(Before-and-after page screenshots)
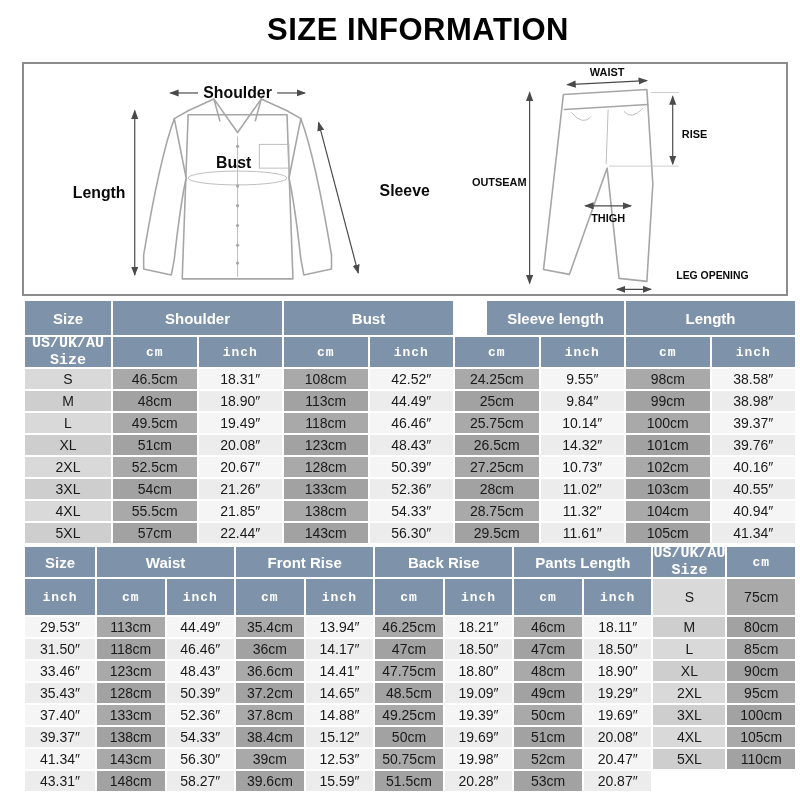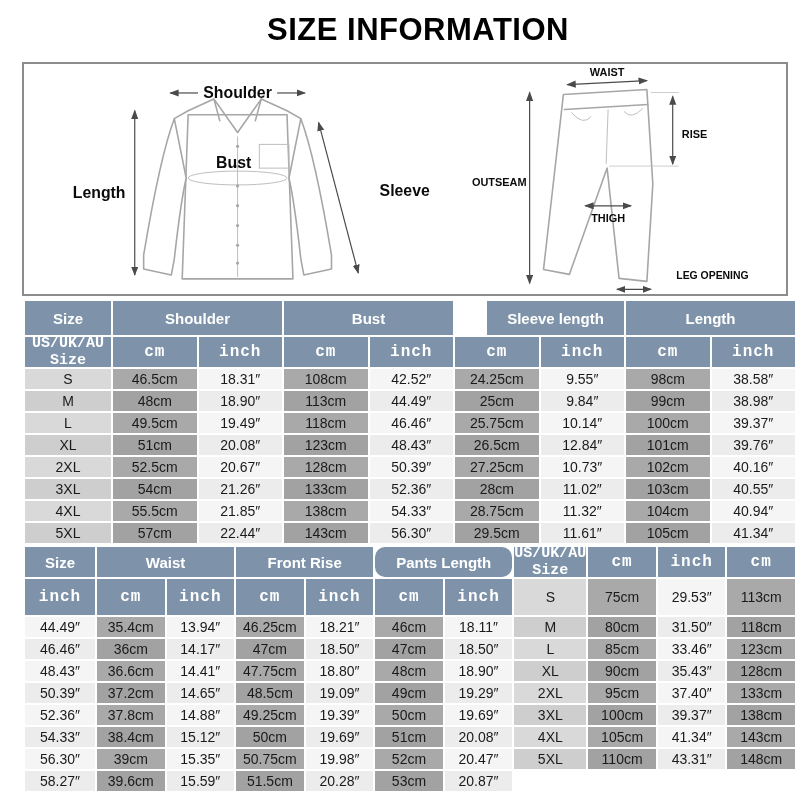--- a/index.html
+++ b/index.html
@@ -26,7 +26,7 @@
   .cell{display:flex;align-items:center;justify-content:center;box-sizing:border-box;}
   .gh{background:var(--header-bg,#7e93a9);color:#fff;font-weight:bold;}
   .h1{font-size:15px;}
-  .h2{font-family:"Liberation Mono",monospace;font-size:16px;letter-spacing:1px;}
+  .h2{font-family:"Liberation Mono",monospace;font-size:13px;letter-spacing:1px;}
   .subsize{font-family:"Liberation Mono",monospace;font-size:15px;line-height:1.15;
            text-align:center;white-space:pre-line;font-weight:bold;}
   .c-size{background:var(--size-bg,#d9d9d9);font-size:14px;color:#1a1a1a;}

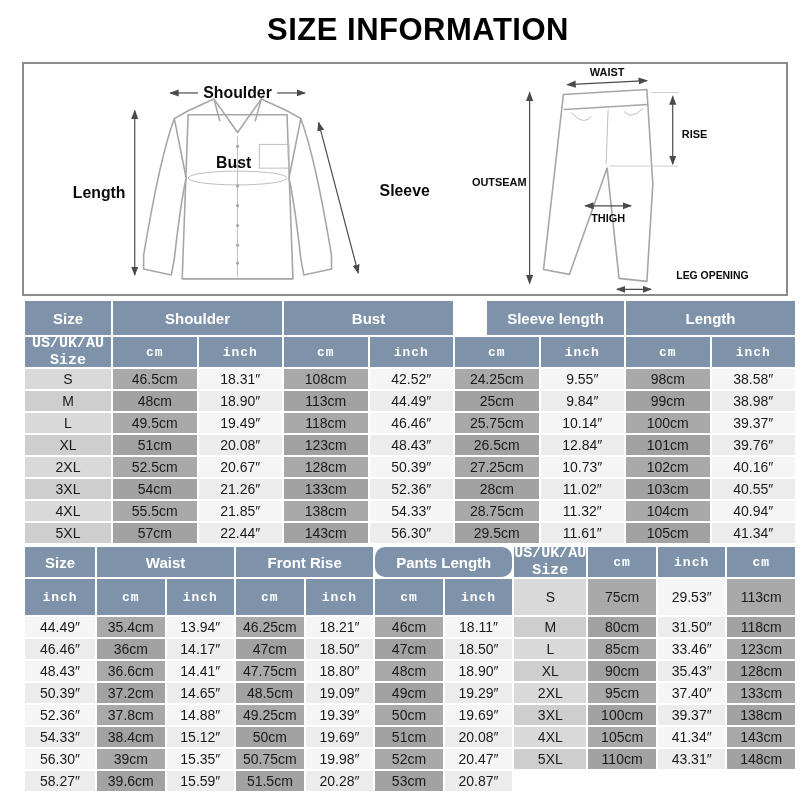--- a/index.html
+++ b/index.html
@@ -155,7 +155,7 @@
       <div class="cell c-cm alt">123cm</div>
       <div class="cell c-inch alt">48.43″</div>
       <div class="cell c-cm alt">26.5cm</div>
-      <div class="cell c-inch alt">12.84″</div>
+      <div class="cell c-inch alt">14.32″</div>
       <div class="cell c-cm alt">101cm</div>
       <div class="cell c-inch alt">39.76″</div>
       <div class="cell c-size">2XL</div>

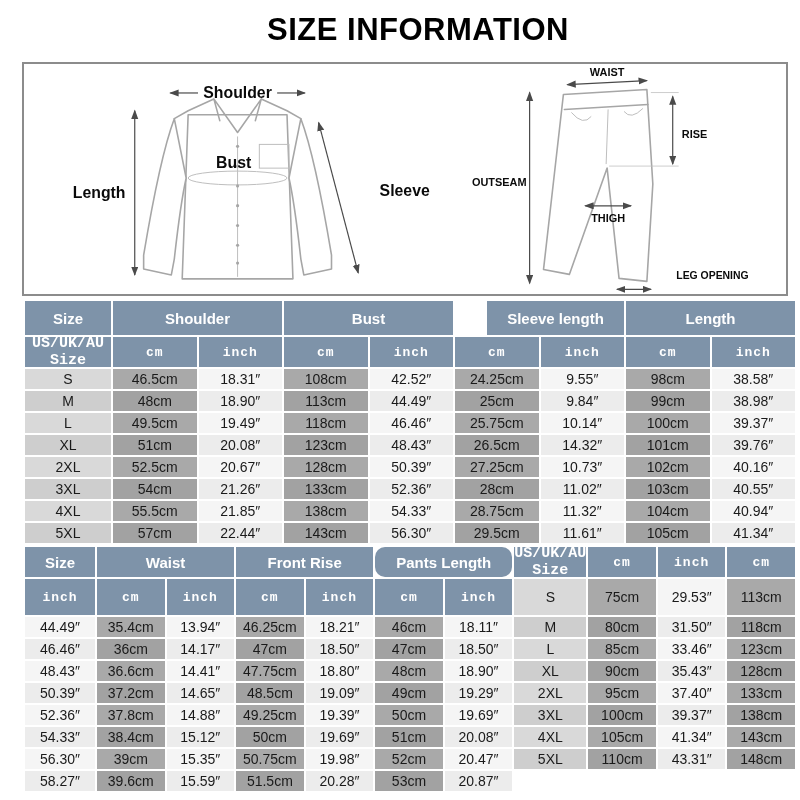--- a/index.html
+++ b/index.html
@@ -200,6 +200,7 @@
       <div class="cell gh h1">Size</div>
       <div class="cell gh h1" style="grid-column: span 2;">Waist</div>
       <div class="cell gh h1" style="grid-column: span 2; text-align: center;">Front Rise</div>
+      <div class="cell gh h1" style="grid-column: span 2;">Back Rise</div>
       <div class="cell gh h1" style="grid-column: span 2; border-radius: 10px;">Pants Length</div>
       <div class="cell gh subsize">US/UK/AU
 Size</div>

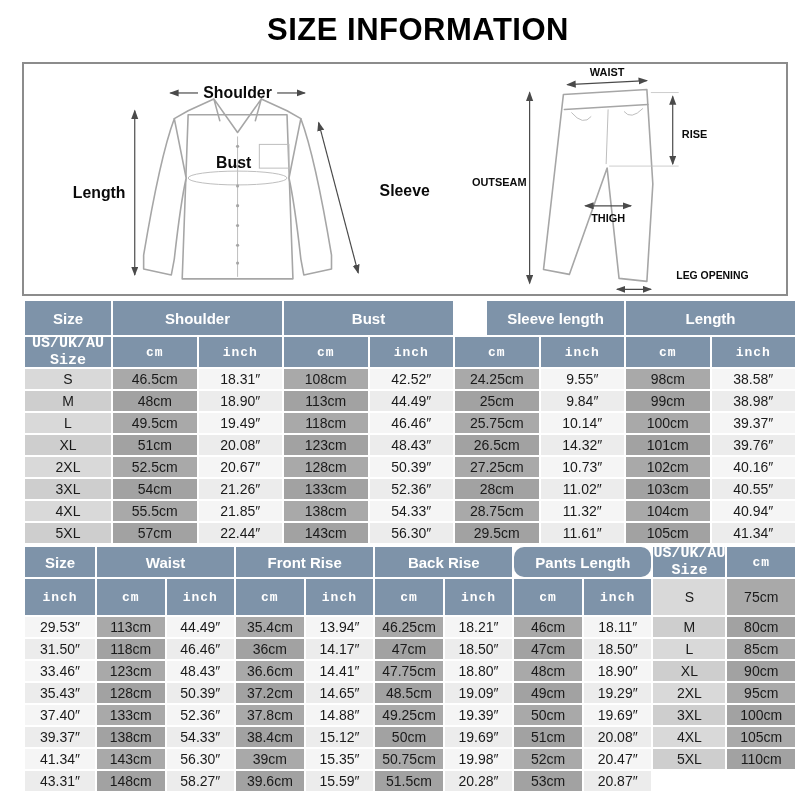--- a/index.html
+++ b/index.html
@@ -201,7 +201,7 @@
       <div class="cell gh h1" style="grid-column: span 2;">Waist</div>
       <div class="cell gh h1" style="grid-column: span 2; text-align: center;">Front Rise</div>
       <div class="cell gh h1" style="grid-column: span 2;">Back Rise</div>
-      <div class="cell gh h1" style="grid-column: span 2; border-radius: 10px;">Pants Length</div>
+      <div class="cell gh h1" style="grid-column: span 2;">Pants Length</div>
       <div class="cell gh subsize">US/UK/AU
 Size</div>
       <div class="cell gh h2">cm</div>

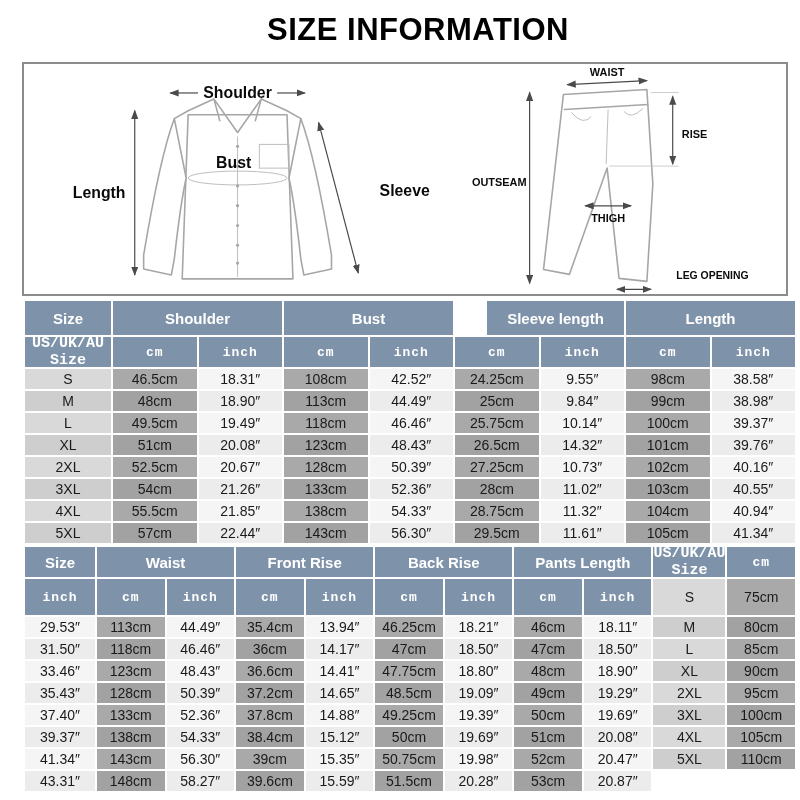--- a/index.html
+++ b/index.html
@@ -286,7 +286,7 @@
       <div class="cell c-cm">143cm</div>
       <div class="cell c-inch">56.30″</div>
       <div class="cell c-cm">39cm</div>
-      <div class="cell c-inch">15.35″</div>
+      <div class="cell c-inch">12.53″</div>
       <div class="cell c-cm">50.75cm</div>
       <div class="cell c-inch">19.98″</div>
       <div class="cell c-cm">52cm</div>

Exercise aim:
Copy from the entries only those lines that hold the word "weight".

Your solution:
   .gh{background:var(--header-bg,#7e93a9);color:#fff;font-weight:bold;}
            text-align:center;white-space:pre-line;font-weight:bold;}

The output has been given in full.